> What the exercise asks
The entries below contain a stretch that opens with the line containing "discount: 25% = 2117.38 -> none" and closes with the line containing "total: 7822.97 -> 9994.72"; set down that stretch exactly, both ends included, and nothing else.

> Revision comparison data
*** Begin section ***

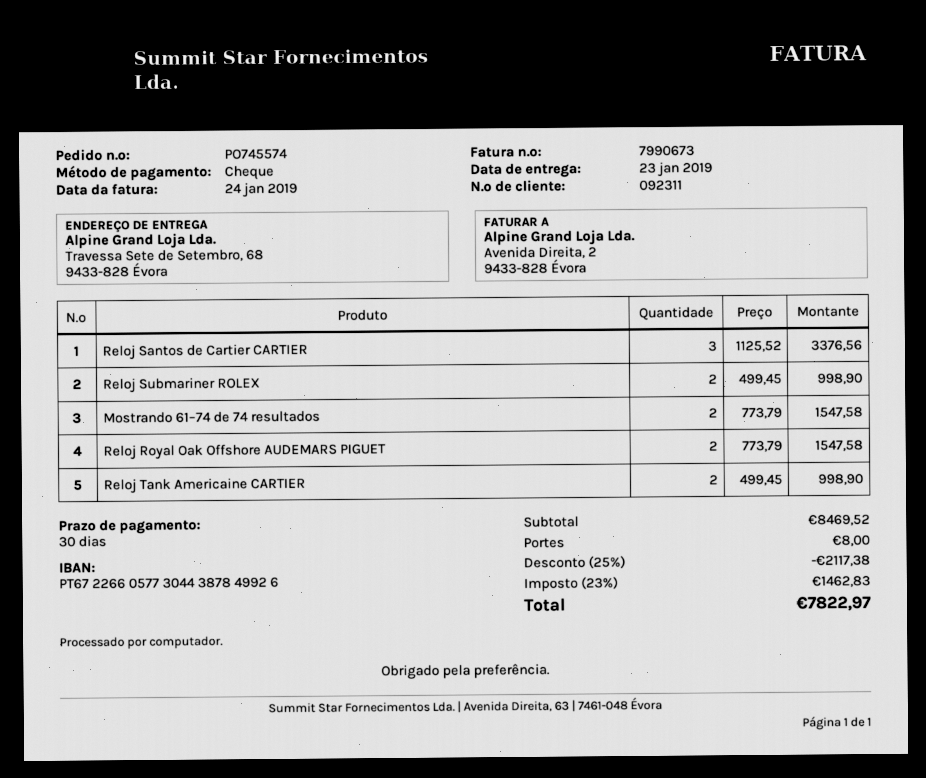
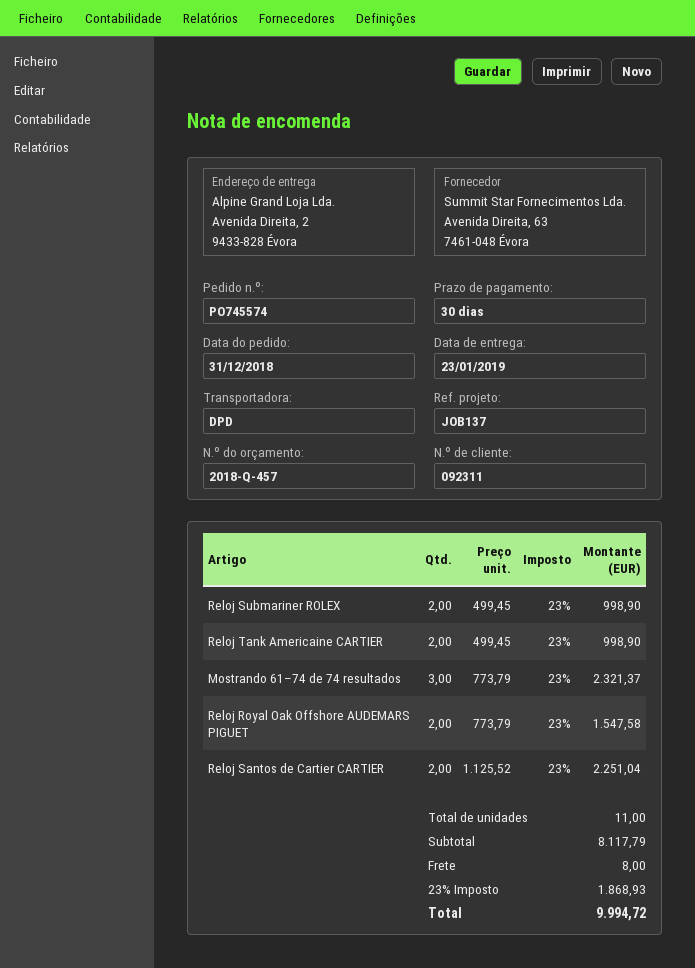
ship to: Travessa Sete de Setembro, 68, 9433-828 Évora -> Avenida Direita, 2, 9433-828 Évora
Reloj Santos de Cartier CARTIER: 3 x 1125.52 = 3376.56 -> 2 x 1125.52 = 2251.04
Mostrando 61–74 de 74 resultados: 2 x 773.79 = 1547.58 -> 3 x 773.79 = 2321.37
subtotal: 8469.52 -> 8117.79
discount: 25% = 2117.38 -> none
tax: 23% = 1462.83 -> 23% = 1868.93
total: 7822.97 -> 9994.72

*** End section ***
*** Begin section ***

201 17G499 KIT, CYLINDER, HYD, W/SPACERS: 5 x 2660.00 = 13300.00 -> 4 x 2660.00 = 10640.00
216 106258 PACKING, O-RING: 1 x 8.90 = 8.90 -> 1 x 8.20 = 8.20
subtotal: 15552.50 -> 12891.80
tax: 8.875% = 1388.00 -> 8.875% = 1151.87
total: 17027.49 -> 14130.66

*** End section ***

> Task output
discount: 25% = 2117.38 -> none
tax: 23% = 1462.83 -> 23% = 1868.93
total: 7822.97 -> 9994.72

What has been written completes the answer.